When a line below contains the string "none", show that line.

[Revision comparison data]
+---+
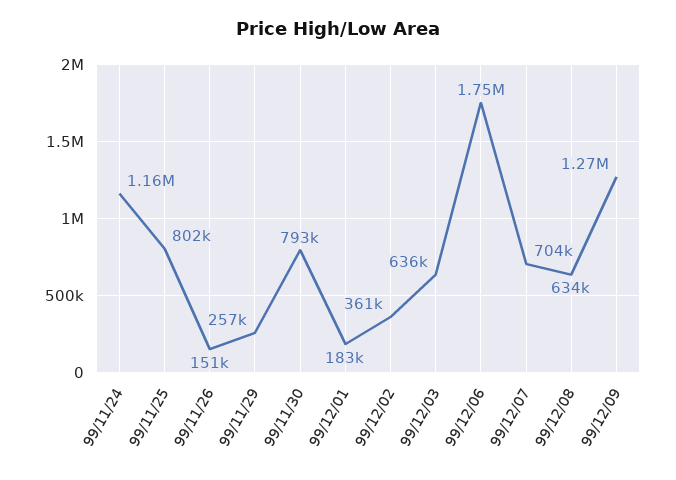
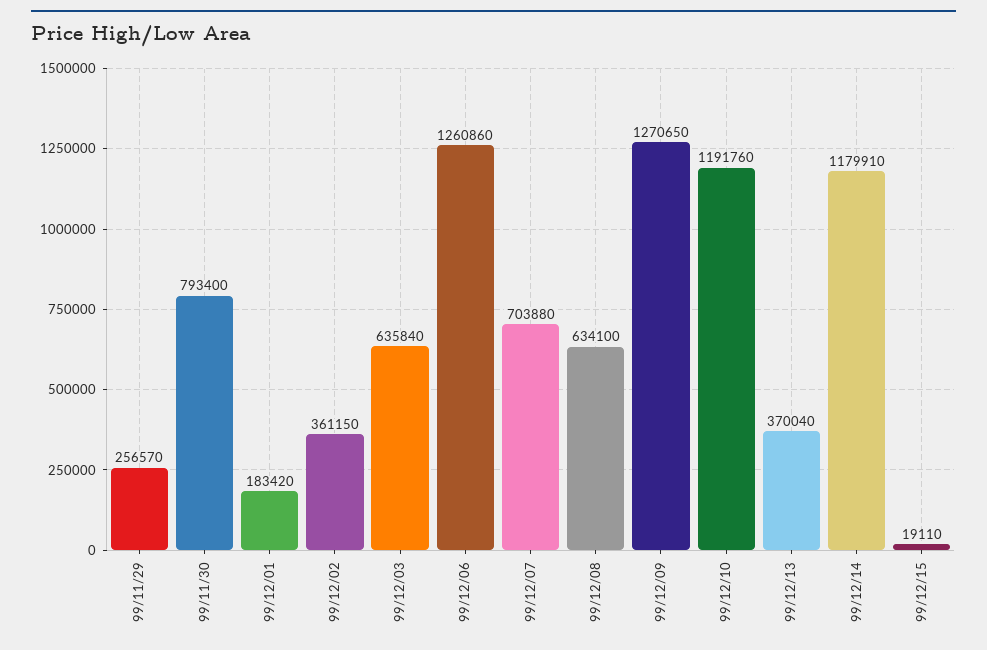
99/11/24: 1160000 -> none
99/11/25: 802000 -> none
99/11/26: 151000 -> none
99/12/06: 1750000 -> 1260860
99/12/10: none -> 1191760
99/12/13: none -> 370040
99/12/14: none -> 1179910
99/12/15: none -> 19110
+---+
## Expected output
99/11/24: 1160000 -> none
99/11/25: 802000 -> none
99/11/26: 151000 -> none
99/12/10: none -> 1191760
99/12/13: none -> 370040
99/12/14: none -> 1179910
99/12/15: none -> 19110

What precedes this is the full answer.